I’m a tit face.Posted: August 11, 2011
Today I was driving to work, engaging in my usual road rage. As I usually do I fixated on the person driving in front of me (you know, that fucking guy) and decided that he was everything that was wrong at that particular moment. I sat there, yelling in my car, “Argh- you suck! You suck at driving!”- feeling completely justified in my rage due to the belief that if I could just overtake him, everything would be perfect. When I did, that feeling lasted for two seconds. Revelling in my victory I thought “Haha- yeah, fuck you guy! Let’s see you deliberately manoeuvre in front of me now like I know you totally were except that really you weren’t! Take that person who doesn’t know I exist!” – before I started to focus on the next person who was pissing me off.

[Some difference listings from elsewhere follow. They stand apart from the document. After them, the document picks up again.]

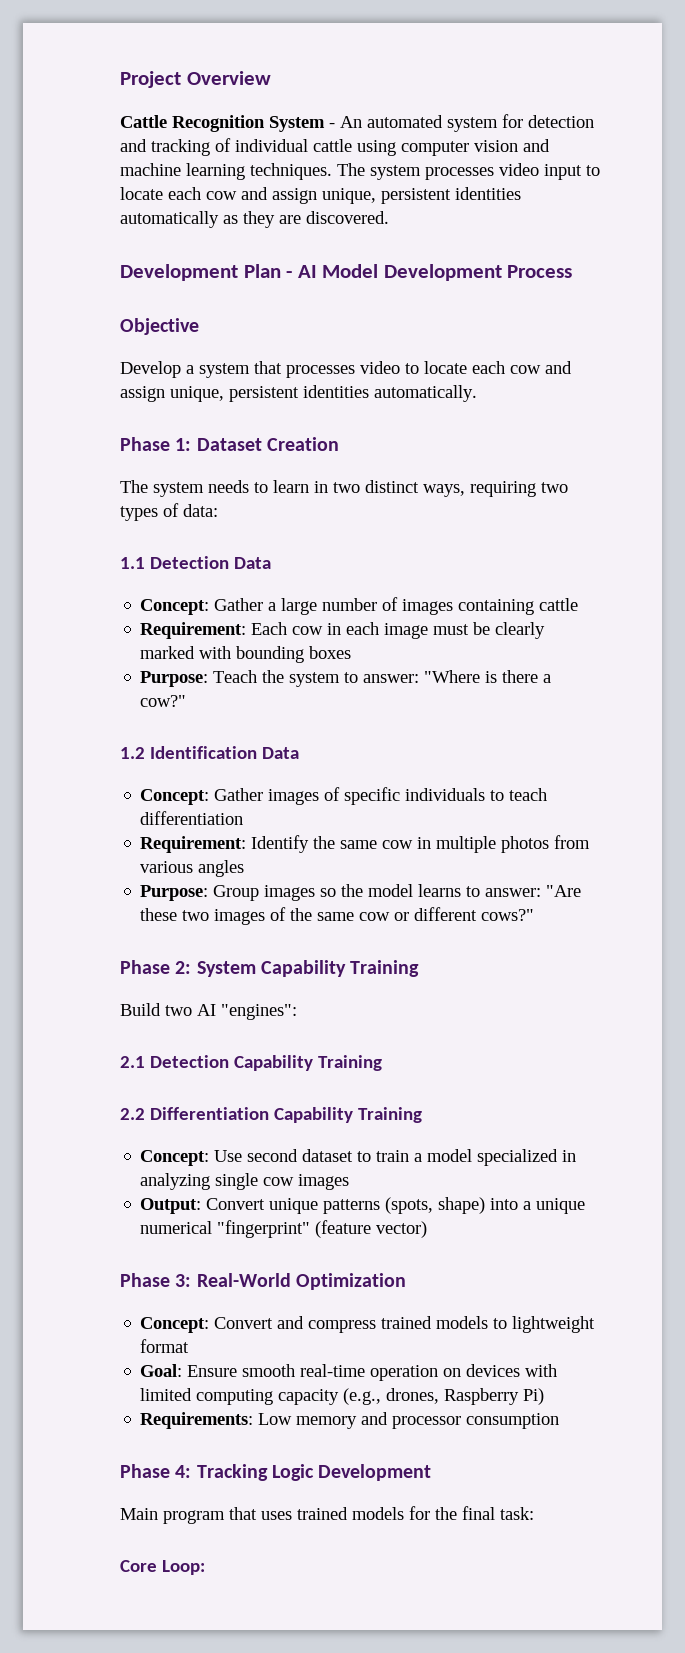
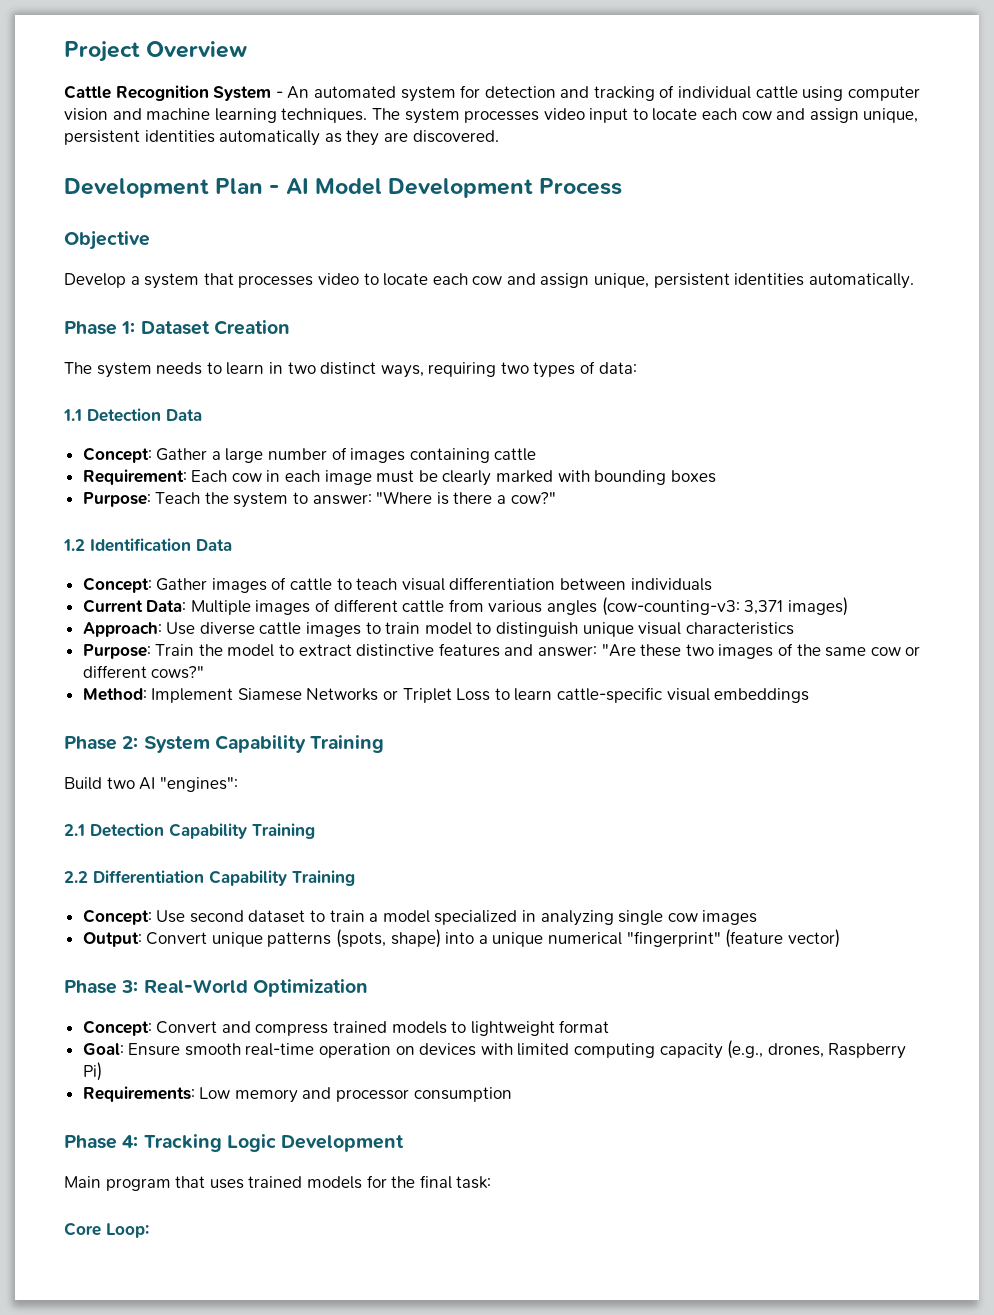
- Concept: Gather images of specific individuals to teach differentiation
- Requirement: Identify the same cow in multiple photos from various angles
- Purpose: Group images so the model learns to answer: "Are these two images of the same cow or different cows?"
+ Concept: Gather images of cattle to teach visual differentiation between individuals
+ Current Data: Multiple images of different cattle from various angles (cow-counting-v3: 3,371 images)
+ Approach: Use diverse cattle images to train model to distinguish unique visual characteristics
+ Purpose: Train the model to extract distinctive features and answer: "Are these two images of the same cow or different cows?"
+ Method: Implement Siamese Networks or Triplet Loss to learn cattle-specific visual embeddings

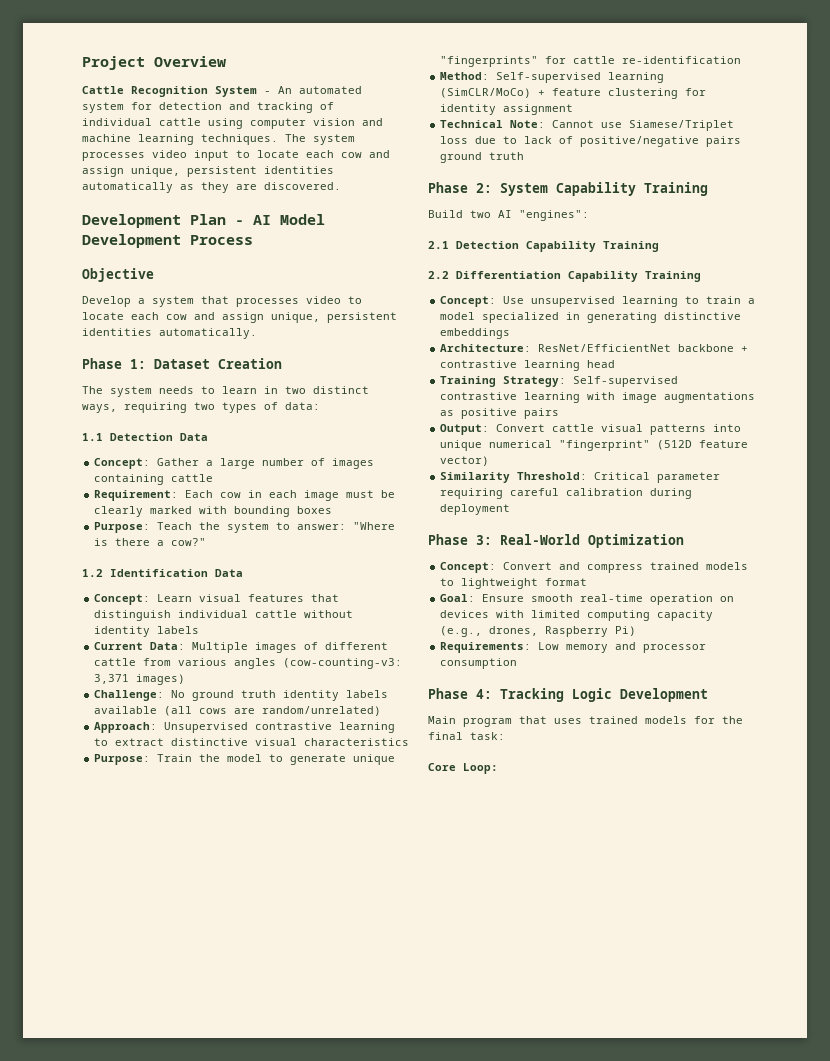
- Concept: Gather images of cattle to teach visual differentiation between individuals
+ Concept: Learn visual features that distinguish individual cattle without identity labels
- Approach: Use diverse cattle images to train model to distinguish unique visual characteristics
+ Challenge: No ground truth identity labels available (all cows are random/unrelated)
+ Approach: Unsupervised contrastive learning to extract distinctive visual characteristics
- Purpose: Train the model to extract distinctive features and answer: "Are these two images of the same cow or different cows?"
- Method: Implement Siamese Networks or Triplet Loss to learn cattle-specific visual embeddings
+ Purpose: Train the model to generate unique "fingerprints" for cattle re-identification
+ Method: Self-supervised learning (SimCLR/MoCo) + feature clustering for identity assignment
+ Technical Note: Cannot use Siamese/Triplet loss due to lack of positive/negative pairs ground truth
- Concept: Use second dataset to train a model specialized in analyzing single cow images
- Output: Convert unique patterns (spots, shape) into a unique numerical "fingerprint" (feature vector)
+ Concept: Use unsupervised learning to train a model specialized in generating distinctive embeddings
+ Architecture: ResNet/EfficientNet backbone + contrastive learning head
+ Training Strategy: Self-supervised contrastive learning with image augmentations as positive pairs
+ Output: Convert cattle visual patterns into unique numerical "fingerprint" (512D feature vector)
+ Similarity Threshold: Critical parameter requiring careful calibration during deployment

All of this self-entitled rage is just boiling away in complete obliviousness to all of the amazing stuff that is happening at that moment. And I don’t mean that in some universal sense- like somewhere a baby is laughing- I mean the fact that I am sitting in a goddamn motorised vehicle and it’s awesome that they even exist. Or that it’s only taken me 40 minutes to travel 30kms. Or that I actually have a car to take me places and that my parents paid for it- because I’m a spoilt arsehole and they’re completely lovely.
No, instead I’m just annoyed that the world isn’t working exactly the way I want it to, which is to mean that it isn’t directing all of its efforts towards unambiguously benefiting me and fulfilling my needs. I’m annoyed at this guy in front of me purely because he is in my way and clearly he shouldn’t be, because you know…I’m really, really important and I have things to do.
I think the worst part of it is that most of the time I wouldn’t consider myself to be spoilt. I’d probably describe myself as down to earth- completely disregarding the fact that I have thought about how much it would suck to be stuck on a deserted island WITHOUT TWEEZERS because then I wouldn’t be able to pluck my eyebrows. Yeah, I’ve thought that- more than once.
I have, several times, gone to the fridge and thought “Ugh- no goat’s cheese. Now what am I going to eat?” I don’t know if there’s anything worse than a privileged, self-entitled princess thinking they’re really easy going and chilled out- it’s just a cocktail of ignorance and self-delusion.
Not to mention that woe is me because I’m doing a PhD and it’s totes hard you guys because I have to like think and stuff?! Never mind that I am only able to do it because my parents are helping to support me and I live in a wealthy country with a good education system. Of course I forget that it’s a luxury to spend 8 years at uni studying the fucking arts so I can go on to spend my life talking about Shakespeare and queer theory. Instead all I think is that I have to read a lot- OMG!
I’m not sure at what time the things I am privileged to have in my life turned into things I believe I am entitled to, but it’s a really shitty attitude to have. It’s also one that’s going to exacerbate my inevitable wake-up call when I actually move out of home and realise that things cost way more than I think and no one else cares if I’m kinda tired and don’t feel like working today. I’d like to think that this slight realisation means that the next time the internet dies at home, I won’t stomp around the house like a little bitch, but the reality is that I probably will. I guess the only solace is that maybe I’ll realise that I’m an arsehole while I’m doing it.
So to sum up I’ll quote Louis CK when he said- “Everything is amazing and nobody is happy.”